Al escuchar que decía que dolía, las acciones de Qi Tianshang se volvieron más suaves. Después de limpiar su cara, la miró de nuevo, pronunciando suavemente:
—Meiji.
Este rostro era exactamente igual al de cuando conoció a Meiji por primera vez. No estaba seguro de si ella era Meiji, pero al ver este rostro, no podía ignorarlo. Salvarla le permitió tener algo de alivio, sintiendo que podía pagar un poco a esa mujer tonta que lo salvó y se sacrificó.
No amaba a Meiji.
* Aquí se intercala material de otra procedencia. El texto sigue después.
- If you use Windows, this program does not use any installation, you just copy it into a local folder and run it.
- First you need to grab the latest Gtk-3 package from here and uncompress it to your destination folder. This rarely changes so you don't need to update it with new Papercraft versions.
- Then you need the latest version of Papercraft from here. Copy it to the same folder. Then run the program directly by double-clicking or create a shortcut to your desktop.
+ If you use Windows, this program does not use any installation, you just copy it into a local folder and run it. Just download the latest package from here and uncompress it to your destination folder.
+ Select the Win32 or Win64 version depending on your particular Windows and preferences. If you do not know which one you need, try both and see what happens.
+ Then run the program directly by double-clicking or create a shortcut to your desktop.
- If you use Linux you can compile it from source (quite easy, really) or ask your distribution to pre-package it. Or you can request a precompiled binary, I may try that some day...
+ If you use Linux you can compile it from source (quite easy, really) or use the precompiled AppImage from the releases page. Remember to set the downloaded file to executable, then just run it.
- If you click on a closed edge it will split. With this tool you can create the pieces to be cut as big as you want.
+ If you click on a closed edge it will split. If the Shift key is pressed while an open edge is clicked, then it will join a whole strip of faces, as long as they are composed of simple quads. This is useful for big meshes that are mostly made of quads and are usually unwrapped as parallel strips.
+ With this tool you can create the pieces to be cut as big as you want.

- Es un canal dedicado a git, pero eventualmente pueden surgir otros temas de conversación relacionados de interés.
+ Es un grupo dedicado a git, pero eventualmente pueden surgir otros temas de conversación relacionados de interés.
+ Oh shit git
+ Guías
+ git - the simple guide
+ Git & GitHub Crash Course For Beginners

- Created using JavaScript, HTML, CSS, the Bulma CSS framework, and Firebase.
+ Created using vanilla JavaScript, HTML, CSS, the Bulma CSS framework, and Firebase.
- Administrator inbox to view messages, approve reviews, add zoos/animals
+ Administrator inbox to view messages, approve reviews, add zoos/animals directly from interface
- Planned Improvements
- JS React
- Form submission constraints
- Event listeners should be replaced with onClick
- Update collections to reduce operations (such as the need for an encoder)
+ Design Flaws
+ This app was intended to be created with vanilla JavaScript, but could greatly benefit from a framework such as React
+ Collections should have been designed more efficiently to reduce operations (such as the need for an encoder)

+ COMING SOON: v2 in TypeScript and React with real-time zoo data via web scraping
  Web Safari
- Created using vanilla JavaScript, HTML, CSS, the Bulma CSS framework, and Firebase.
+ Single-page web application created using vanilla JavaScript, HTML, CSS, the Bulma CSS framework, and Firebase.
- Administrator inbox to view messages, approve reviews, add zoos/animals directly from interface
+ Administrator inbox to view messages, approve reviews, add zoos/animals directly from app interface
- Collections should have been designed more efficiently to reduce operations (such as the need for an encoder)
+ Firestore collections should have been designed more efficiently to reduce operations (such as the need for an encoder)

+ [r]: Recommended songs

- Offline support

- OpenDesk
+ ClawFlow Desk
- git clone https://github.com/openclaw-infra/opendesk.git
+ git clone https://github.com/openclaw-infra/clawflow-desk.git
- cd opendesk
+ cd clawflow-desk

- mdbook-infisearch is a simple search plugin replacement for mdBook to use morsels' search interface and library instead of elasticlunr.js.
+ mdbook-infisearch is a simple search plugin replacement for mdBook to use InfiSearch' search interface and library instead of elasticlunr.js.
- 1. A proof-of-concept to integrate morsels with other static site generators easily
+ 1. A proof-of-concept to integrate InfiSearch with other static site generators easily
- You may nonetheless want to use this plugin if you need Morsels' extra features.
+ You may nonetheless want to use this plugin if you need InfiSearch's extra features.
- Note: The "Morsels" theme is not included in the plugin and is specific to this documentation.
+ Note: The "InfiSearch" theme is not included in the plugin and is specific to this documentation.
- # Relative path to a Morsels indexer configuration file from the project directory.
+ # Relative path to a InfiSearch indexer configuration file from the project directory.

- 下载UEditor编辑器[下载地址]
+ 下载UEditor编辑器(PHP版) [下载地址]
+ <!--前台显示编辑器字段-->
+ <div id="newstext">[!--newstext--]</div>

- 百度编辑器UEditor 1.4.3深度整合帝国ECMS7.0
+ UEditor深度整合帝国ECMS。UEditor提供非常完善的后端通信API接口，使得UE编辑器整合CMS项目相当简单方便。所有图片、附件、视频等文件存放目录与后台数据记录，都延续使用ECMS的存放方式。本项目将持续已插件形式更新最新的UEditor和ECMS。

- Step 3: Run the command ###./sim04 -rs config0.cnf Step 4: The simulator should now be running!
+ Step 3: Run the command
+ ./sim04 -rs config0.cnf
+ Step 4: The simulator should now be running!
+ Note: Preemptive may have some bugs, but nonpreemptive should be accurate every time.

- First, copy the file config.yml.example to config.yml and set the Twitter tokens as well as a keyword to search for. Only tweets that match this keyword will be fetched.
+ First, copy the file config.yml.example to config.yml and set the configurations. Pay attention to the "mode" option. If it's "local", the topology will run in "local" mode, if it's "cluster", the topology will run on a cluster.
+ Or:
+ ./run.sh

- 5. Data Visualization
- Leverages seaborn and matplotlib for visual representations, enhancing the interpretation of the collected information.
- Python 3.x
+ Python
Cuando la conoció por primera vez, ya había caído en la demonio, volviéndose loco incapaz de aceptarse a sí mismo. Fue Meiji quien lo acompañó. Alguna vez pensó que Meiji era una persona común, solo para descubrir más tarde que era la Reina Demonio, lo que lo llevó a mantener su distancia y no permitir que se acercara.
Qi Tianshang estaba perdido en sus pensamientos, su palma cálida. La chica levantó su mano y agarró la mano de Qi Tianshang. Viendo su aturdimiento, un destello de dolor pareció pasar por sus ojos. Quería sostener su mano para consolarlo. Aunque su mente estaba incompleta, podía sentir claramente que él no era feliz.